Norton Announces Senate D.C. Appropriations Bill Contains No Anti-Home-Rule Riders, But Blocks...

Norton Announces Senate D.C. Appropriations Bill Contains No Anti-Home-Rule Riders, But Blocks D.C. Budget Autonomy for Fiscal Year 2017

WASHINGTON, D.C. – (RealEstateRama) — The office of Congresswoman Eleanor Holmes Norton (D-DC) today announced that the Senate Appropriations Committee-approved fiscal year 2017 District of Columbia Appropriations bill does not contain any anti-home-rule riders, exempts D.C. from a shutdown in fiscal year 2018, and provides funds for many of her legislative priorities. Norton said that the bill blocks the Local Budget Autonomy Act of 2012 (BAA), the referendum overwhelmingly passed in 2013 by D.C. voters that granted the District budget autonomy, for fiscal year 2017 only by appropriating D.C.’s funds for fiscal year 2017.

Unlike the House Appropriations Committee-passed D.C. appropriations bill, the Senate bill does not repeal the referendum. However, the Republican-led Senate Appropriations Committee expressed its view that the referendum is illegal, which is the first time the committee has taken a position on the issue. Norton said that she is very disappointed that the Senate bill provides only $30 million for the D.C. Tuition Assistance Grant Program (DCTAG), $10 million below the $40 million fiscal year 2016 enacted level, a record-breaking amount. However, Norton said that she believes she can restore DCTAG funding to $40 million in an omnibus spending bill at the end of the year, as she did last year after the Senate Appropriations Committee-passed fiscal year 2016 bill similarly provided only $30 million for DCTAG.

For the second straight year, the Senate D.C. appropriations bill allows the District to spend its local funds as its sees fit. In contrast, the House Appropriations Committee-approved fiscal year 2017 D.C. Appropriations bill blocks D.C. from spending its local funds on abortion services for low-income women and on taxing and regulating the sale of marijuana. Norton announced she will file amendments to remove these riders when the House bill goes to the floor next week.

The Senate and House bills both prevent the District government from shutting down if the federal government shuts down in fiscal year 2018. This is the fourth straight year Norton has gotten D.C. exempt from shutdowns.

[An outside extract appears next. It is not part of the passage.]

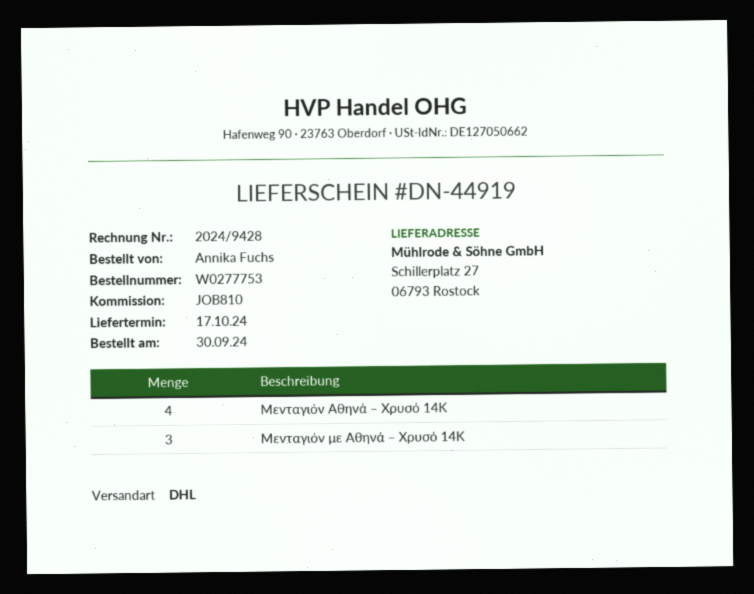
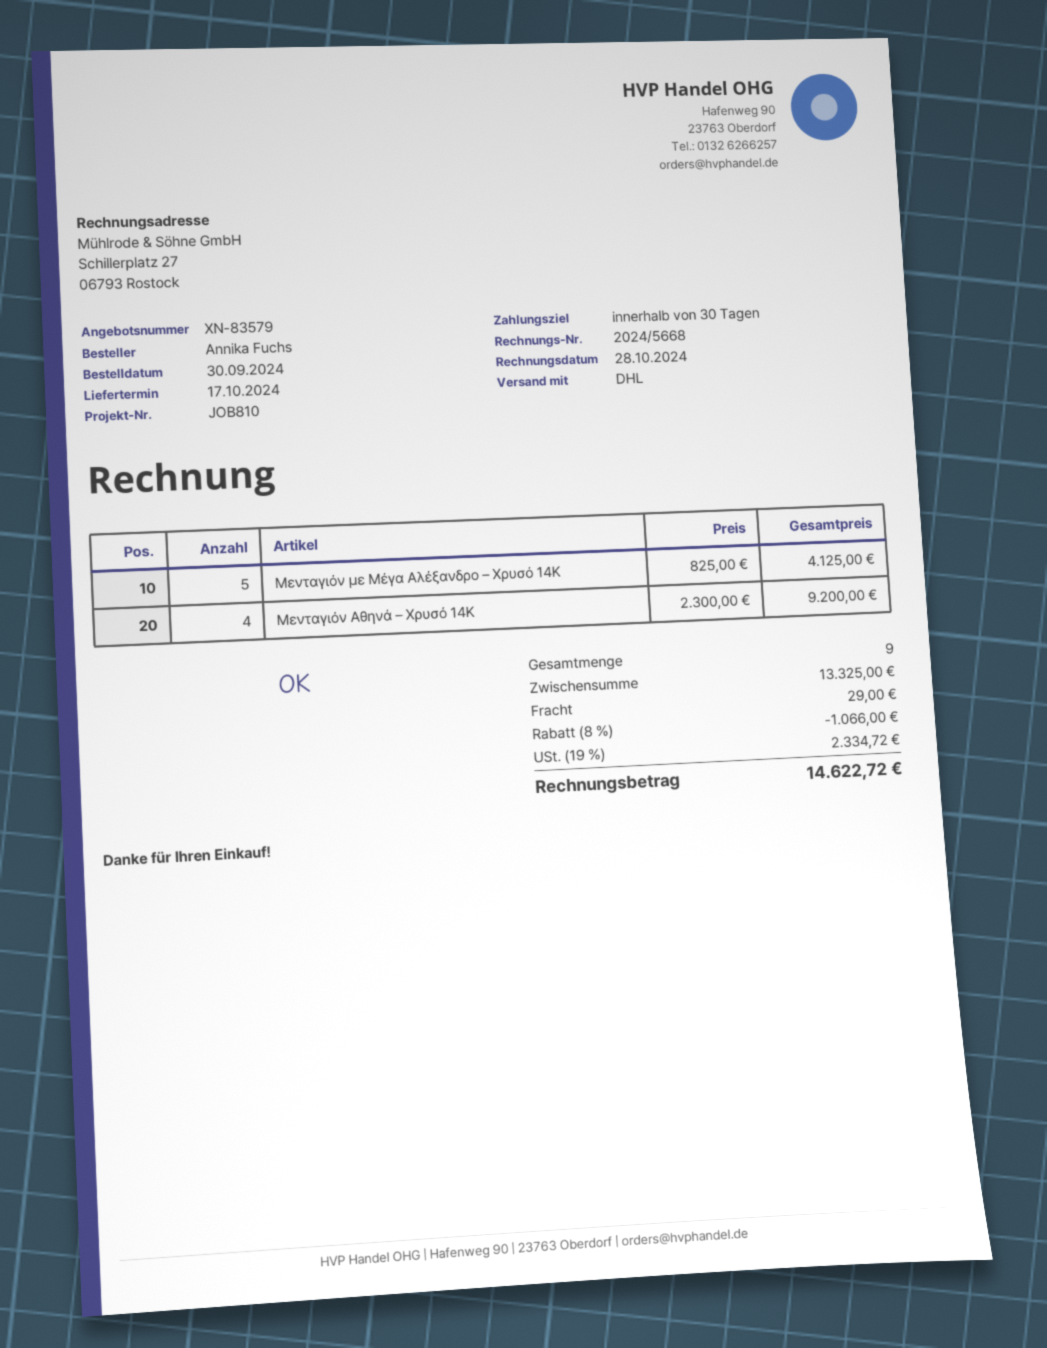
invoice number: 2024/9428 -> 2024/5668
Μενταγιόν με Αθηνά – Χρυσό 14Κ: 3 -> none
Μενταγιόν με Μέγα Αλέξανδρο – Χρυσό 14Κ: none -> 5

The Senate bill provides D.C. $34.5 million for emergency planning and security costs, including for the 2017 Presidential Inauguration, $5 million less than the House’s fiscal year 2017 bill and equal to the requested amount in the president’s fiscal year 2017 budget.

Norton said that she was particularly pleased that the Senate bill provides $14 million for the D.C. Water and Sewer Authority (DC Water) for ongoing work to control flooding in the city and clean up the Anacostia and Potomac rivers and Rock Creek, equal to the fiscal year 2016 enacted level, especially considering that the House fiscal year 2017 bill does not provide any funding for DC Water.

The bill provides $5 million to combat HIV/AIDS in D.C., equal to the amount in the House appropriations bill and equal to the fiscal year 2016 enacted level and the president’s fiscal year 2017 budget request. The bill also provides $450,000 for the Major General David F. Wherley, Jr. District of Columbia National Guard Retention and College Access Program for tuition for D.C. National Guard soldiers, which is the same as the president’s fiscal year 2017 budget request and House fiscal year 2017 bill, and $15,000 more than the fiscal year 2016 enacted level.

“The Senate Appropriations Committee for the second straight year has not imposed any riders that prevent the city from using its local funds as local officials see fit, which is immensely important to D.C.,” Norton said. “Still, I am deeply disappointed that the Senate has chosen to block D.C.’s budget autonomy referendum for the upcoming fiscal year. However, it is important that it did not repeal the referendum. There is still work to be done on this bill, especially for DCTAG, but I am sure we can improve it.”